Before this, of course, was the film that made Johnny known, the slightly uncomfortable Edward Scissorhands. It’s when I look back at those long ago days of Batman and the classic Beetlejuice (Beetlejuice, Beetlejuice) it makes me wonder where Tim Burton lost his way. I want to like Tim Burton films but I don’t. Before Bride Wars I would always make a point of seeing an Anne Hathaway film, but the draw of the White Queen in Alice is not enough. Maybe the tongue has slipped too far out of the cheek.

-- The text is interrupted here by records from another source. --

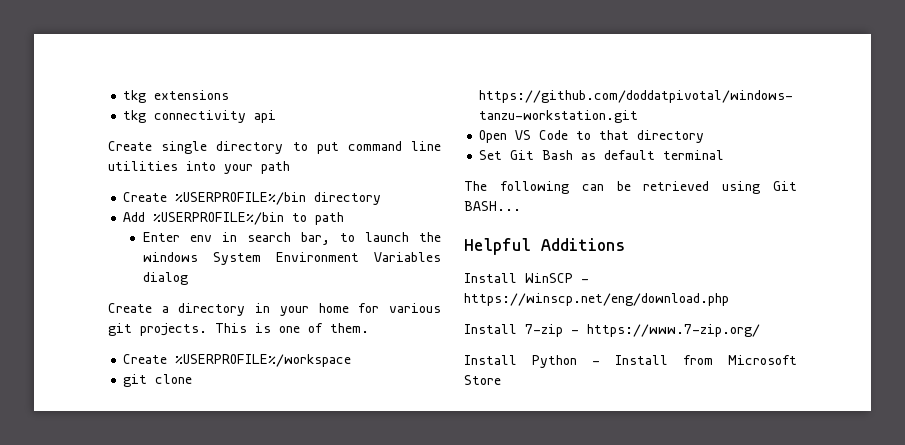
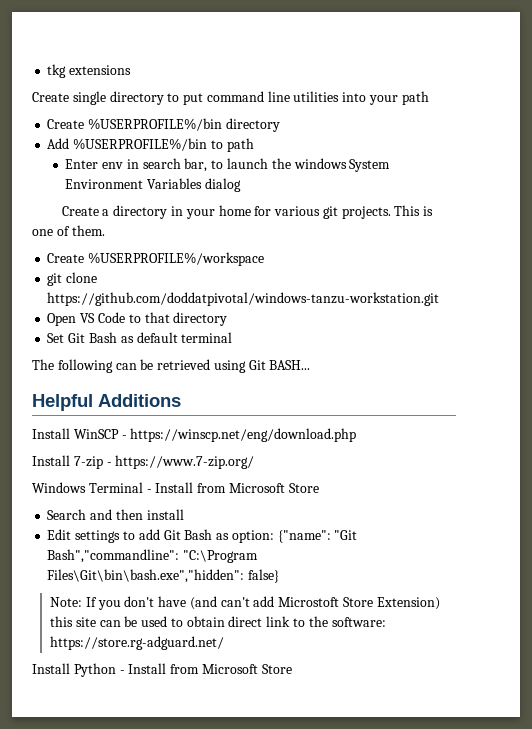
- tkg connectivity api
+ Windows Terminal - Install from Microsoft Store
+ Search and then install
+ Edit settings to add Git Bash as option: {"name": "Git Bash","commandline": "C:\Program Files\Git\bin\bash.exe","hidden": false}
+ Note: If you don't have (and can't add Microstoft Store Extension) this site can be used to obtain direct link to the software: https://store.rg-adguard.net/

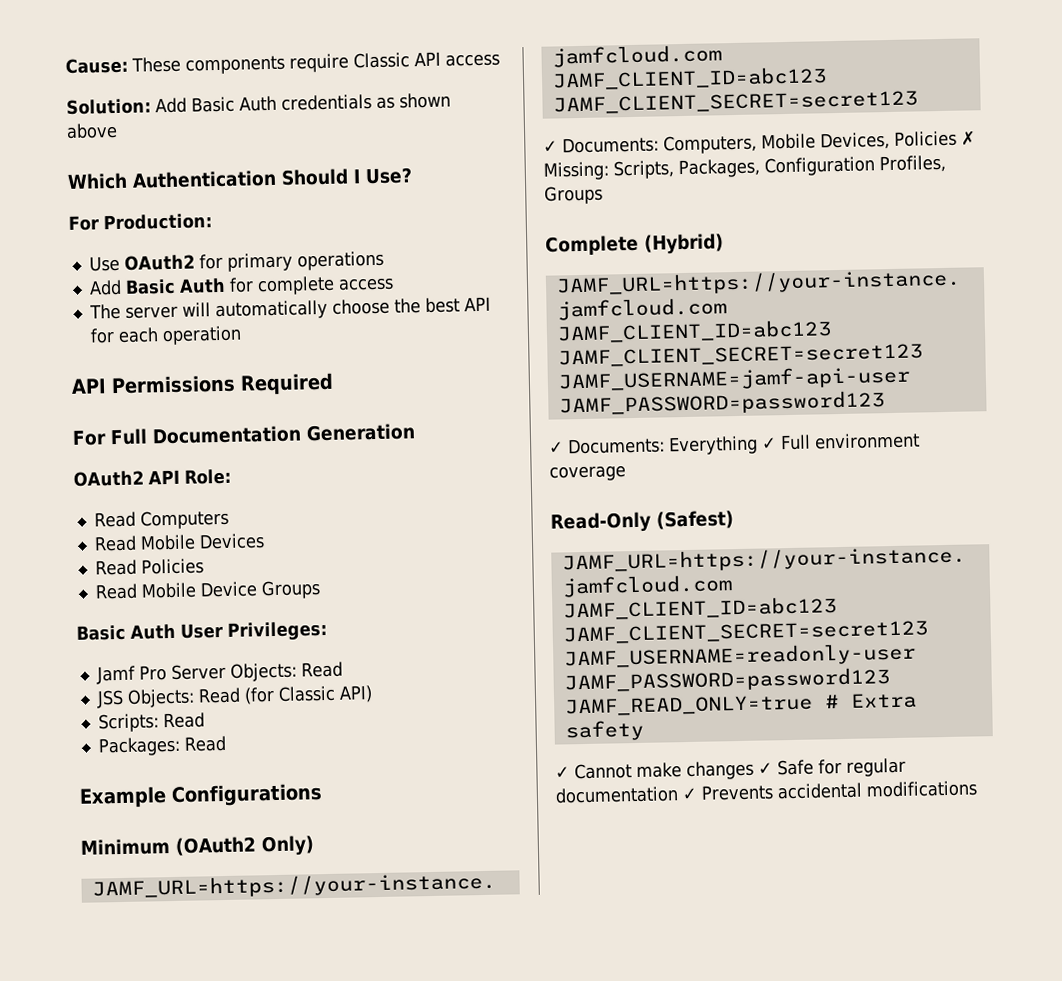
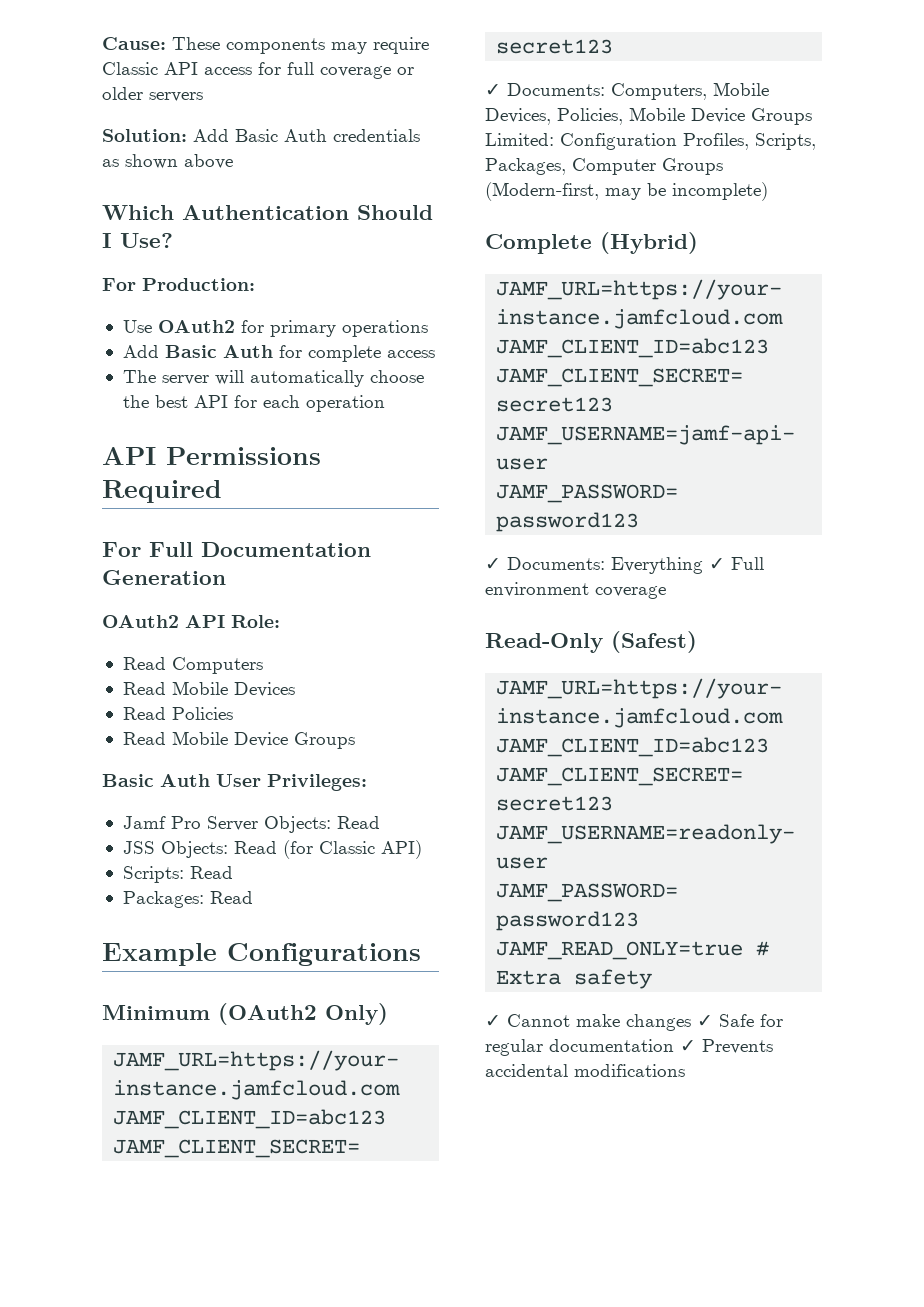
- Cause: These components require Classic API access
+ Cause: These components may require Classic API access for full coverage or older servers
- ✓ Documents: Computers, Mobile Devices, Policies ✗ Missing: Scripts, Packages, Configuration Profiles, Groups
+ ✓ Documents: Computers, Mobile Devices, Policies, Mobile Device Groups Limited: Configuration Profiles, Scripts, Packages, Computer Groups (Modern-first, may be incomplete)

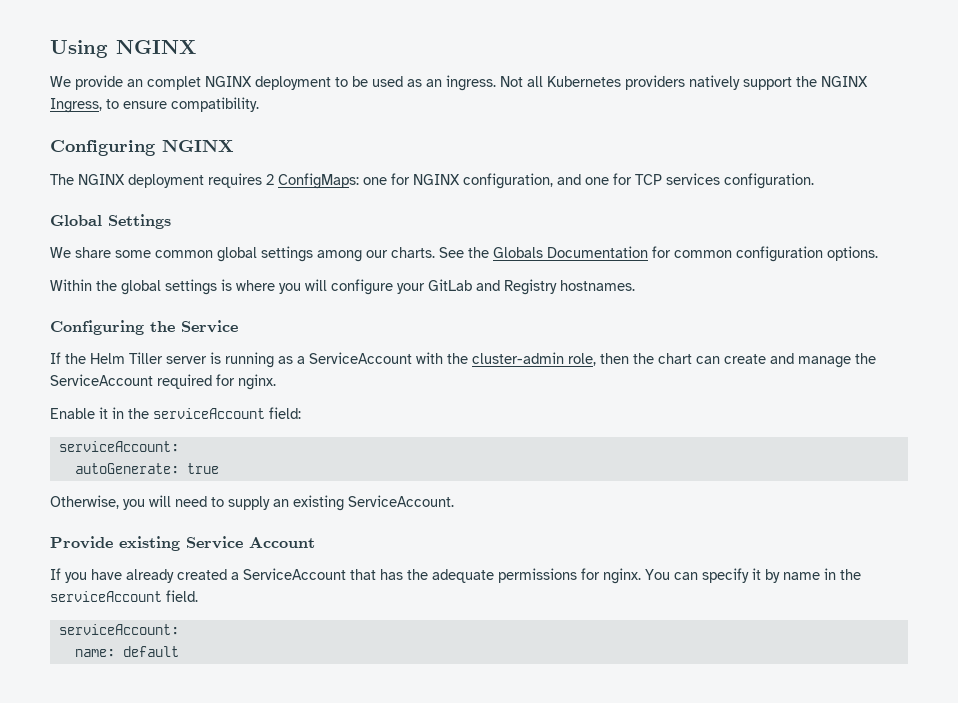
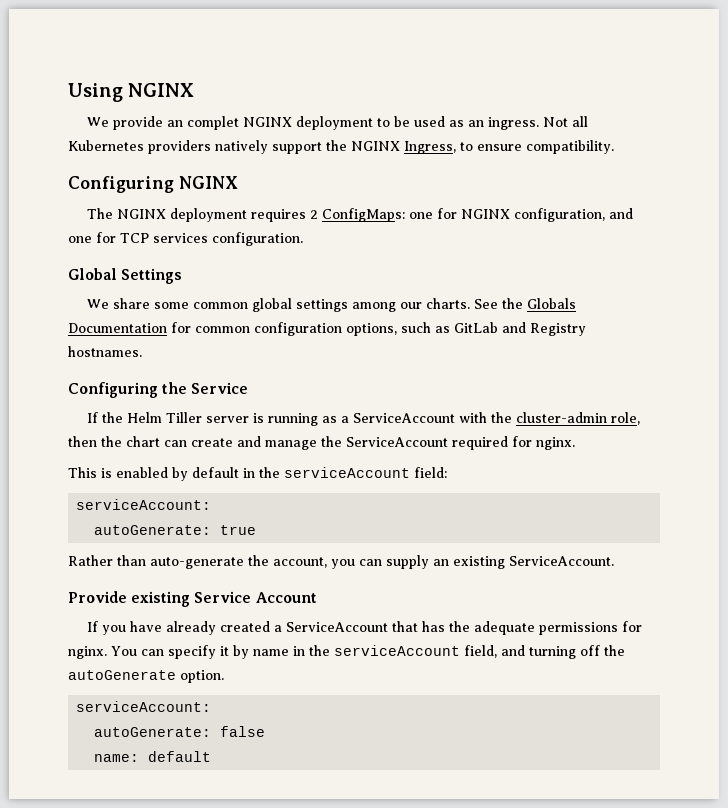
- See the Globals Documentation for common configuration options.
- Within the global settings is where you will configure your GitLab and Registry hostnames.
+ See the Globals Documentation for common configuration options, such as GitLab and Registry hostnames.
- Enable it in the serviceAccount field:
+ This is enabled by default in the serviceAccount field:
- Otherwise, you will need to supply an existing ServiceAccount.
+ Rather than auto-generate the account, you can supply an existing ServiceAccount.
- You can specify it by name in the serviceAccount field.
+ You can specify it by name in the serviceAccount field, and turning off the autoGenerate option.
  serviceAccount:
+ autoGenerate: false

The last film of Tim Burton’s that I did enjoy was Big Fish, starring Ewan McGregor. Admittedly I didn’t understand it and I couldn’t telly you the plot now, but that film was a pleasure for the senses but also for the mind. Before Tim Burton took on Alice in Wonderland, he got his mitts on another favourite much-loved book (and film) from my childhood, Charlie and the Chocolate Factory. Johnny Depp’s Willy Wonka was not good for me.
I’m not sure which of his future projects alarms me more – Dark Shadows, in which vampire Barnabas Collins (Johnny Depp) has ‘run-ins with various monsters, witches, werewolves and ghosts’ (quoting IMDb) or Abraham Lincoln: Vampire Hunter. Admittedly this doesn’t star Johnny Depp but that may be the only thing going for it.